-- Opening Marker --

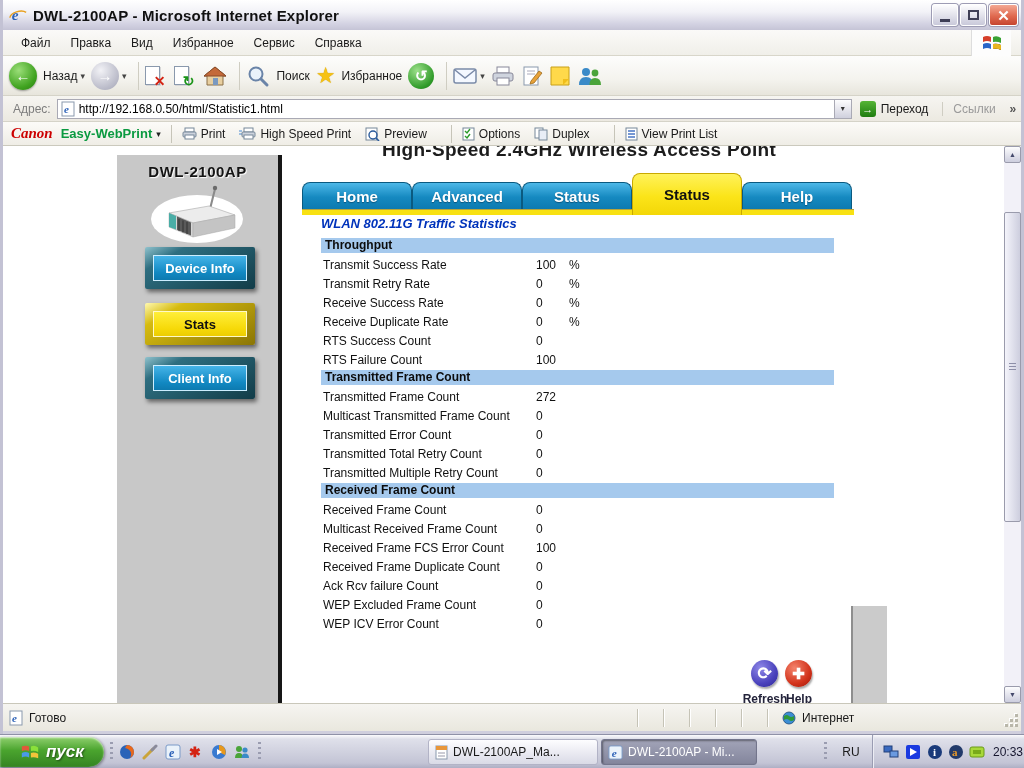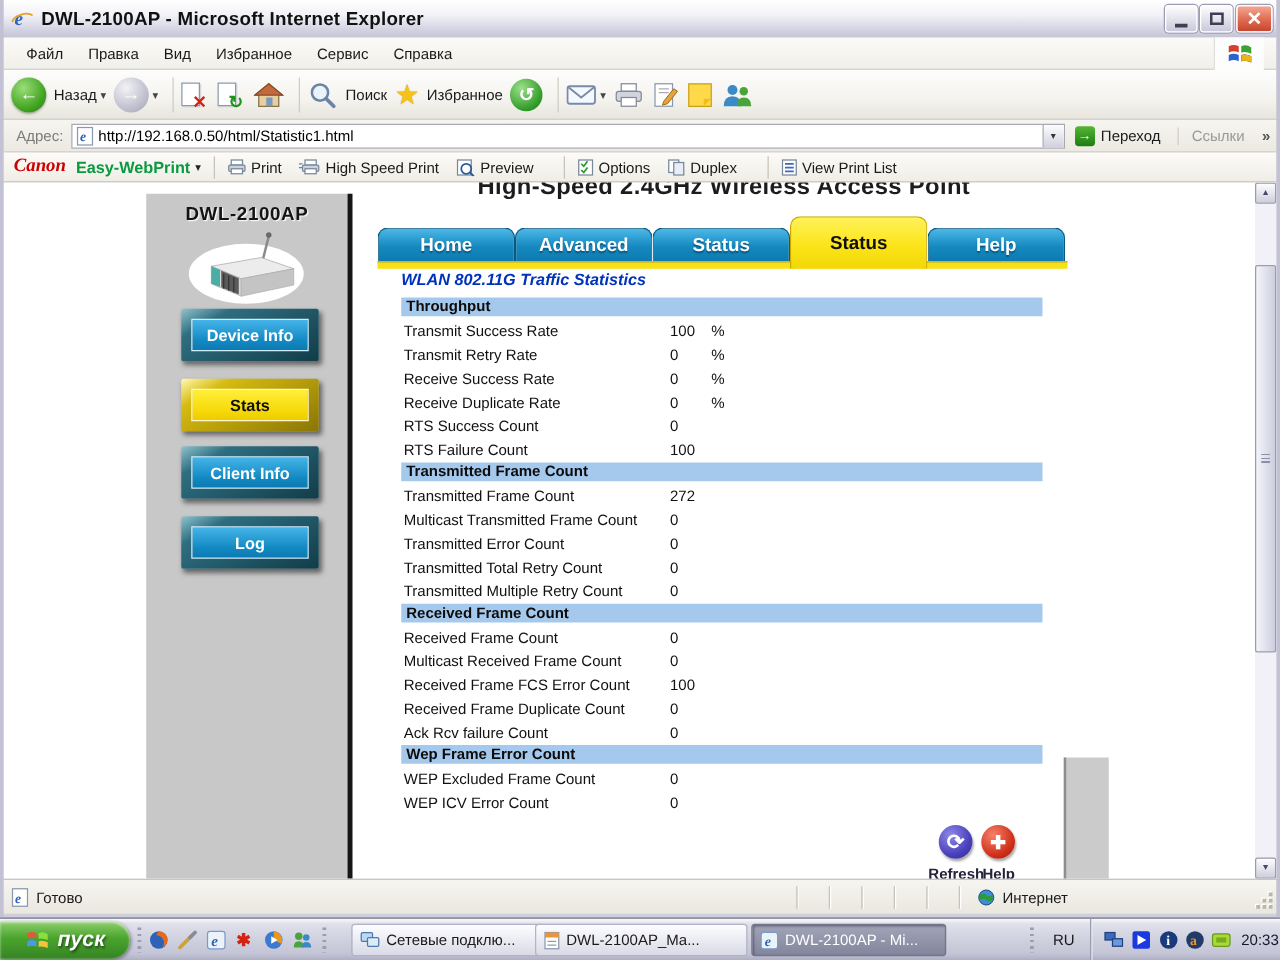"Log" div.side-btn { html: <div> <span> <span>Log</span> </span> </div> -> none }
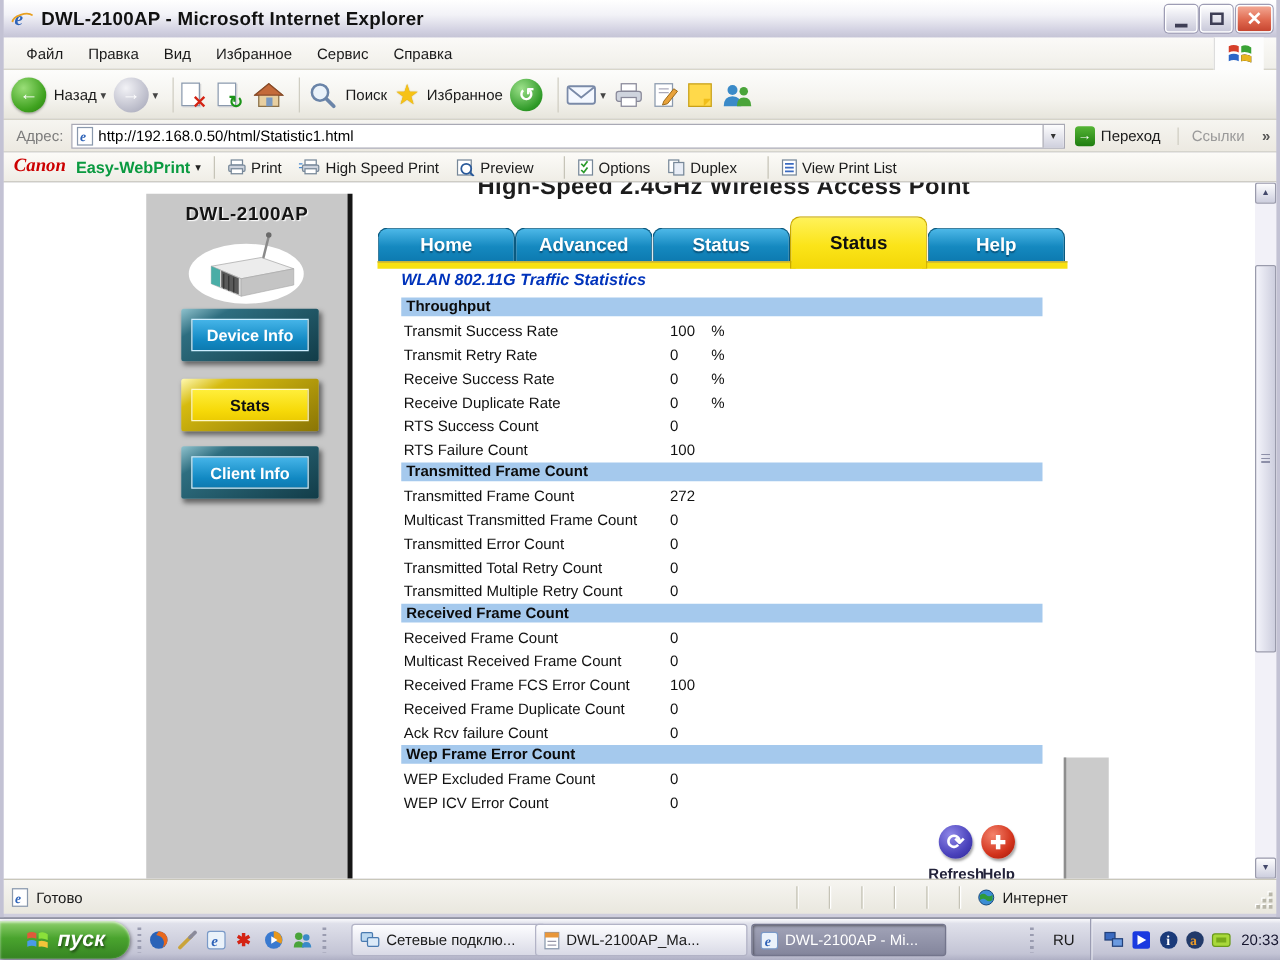"Wep Frame Error Count" div.sec-hdr { html: <div>Wep Frame Error Count</div> -> none }
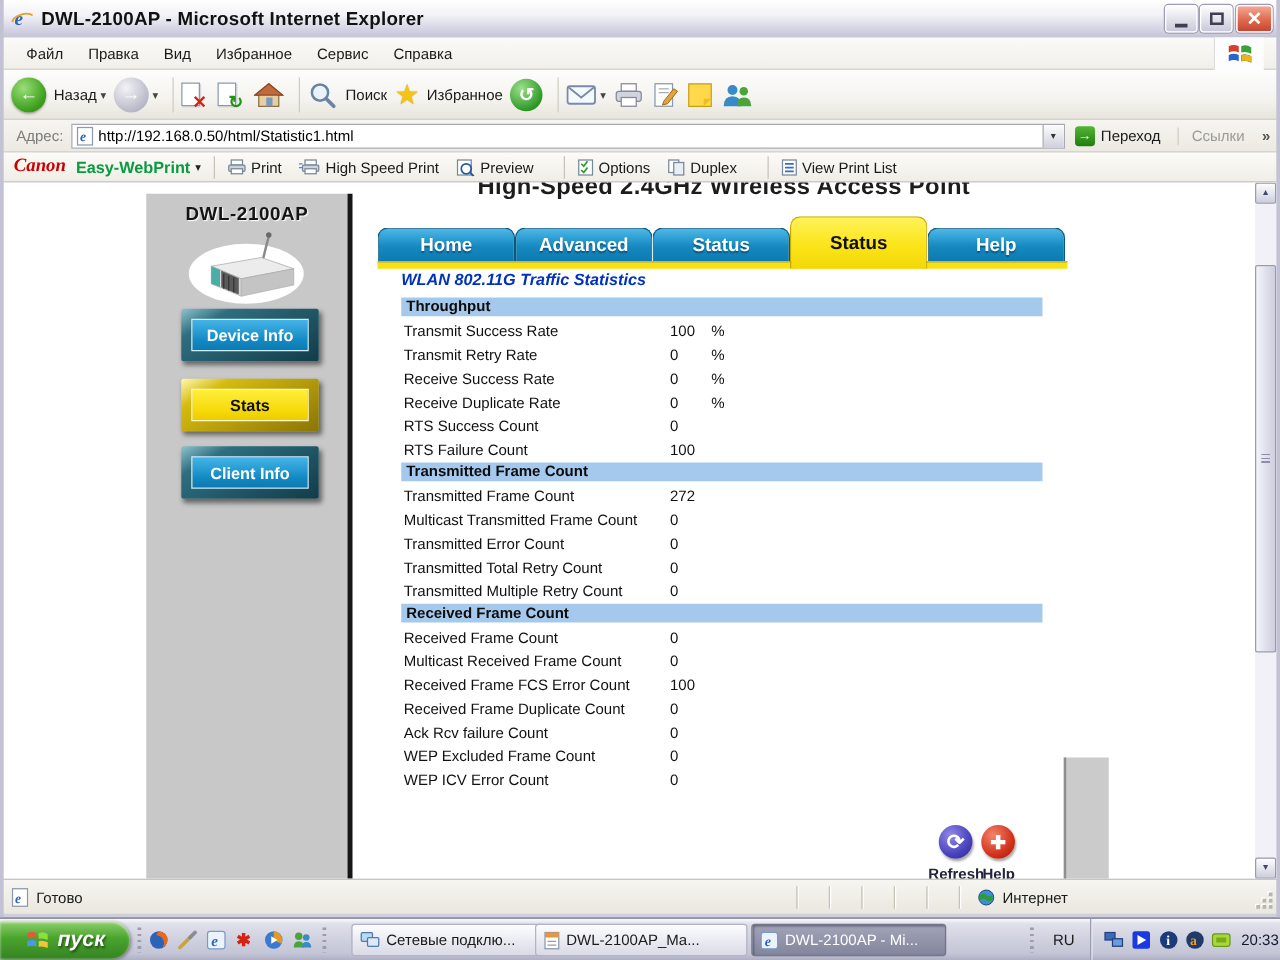"Сетевые подклю..." div.task-btn { html: <div> <span> <svg> <rect></rect> <rect></rect> </svg> </span> <span>Сетевые подклю...</span> </div> -> none }
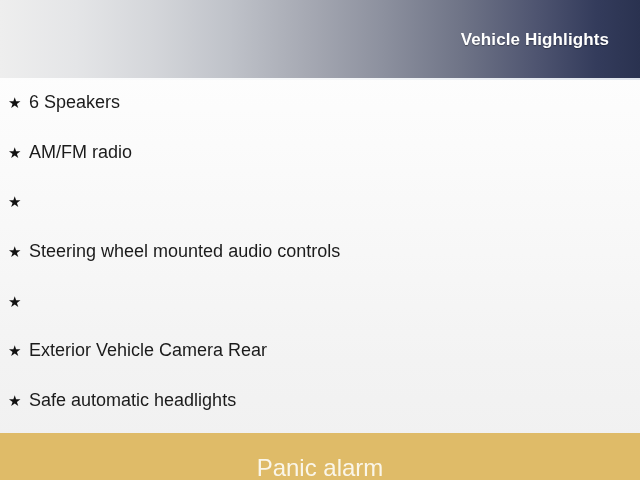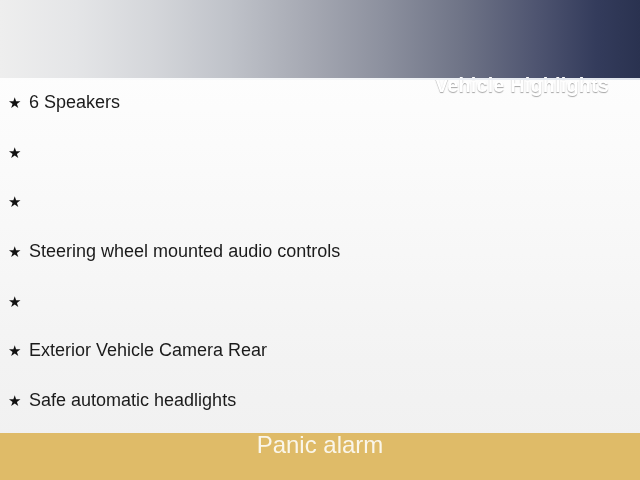"Vehicle Highlights" #header-title { font-size: 20px -> 17px; margin-top: 44px -> none }
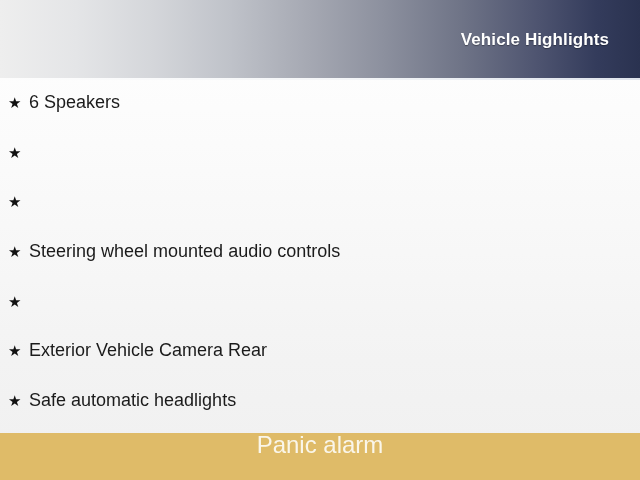"AM/FM radio" span.highlight-label { html: none -> <span>AM/FM radio</span> }
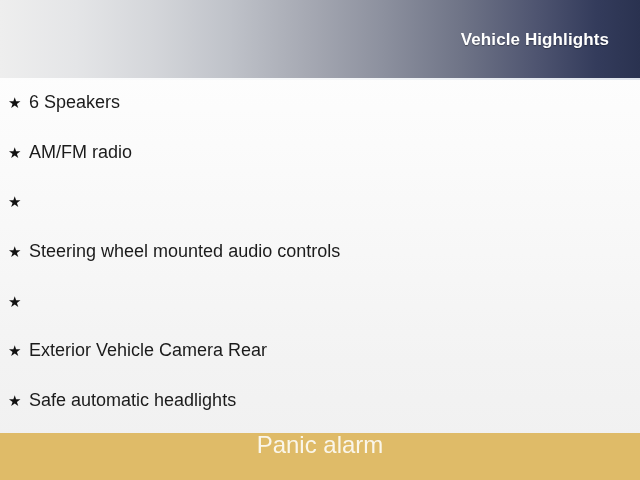"Panic alarm" #footer-bar { align-items: flex-start -> flex-end }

-- Closing Marker --

Work instructions – Leaving every picture out, write out exactly the lines from the beginning of the listing above to the line with "html: none ->", inclusive.

Solution to this problem –
"Log" div.side-btn { html: <div> <span> <span>Log</span> </span> </div> -> none }
"Wep Frame Error Count" div.sec-hdr { html: <div>Wep Frame Error Count</div> -> none }
"Сетевые подклю..." div.task-btn { html: <div> <span> <svg> <rect></rect> <rect></rect> </svg> </span> <span>Сетевые подклю...</span> </div> -> none }
"Vehicle Highlights" #header-title { font-size: 20px -> 17px; margin-top: 44px -> none }
"AM/FM radio" span.highlight-label { html: none -> <span>AM/FM radio</span> }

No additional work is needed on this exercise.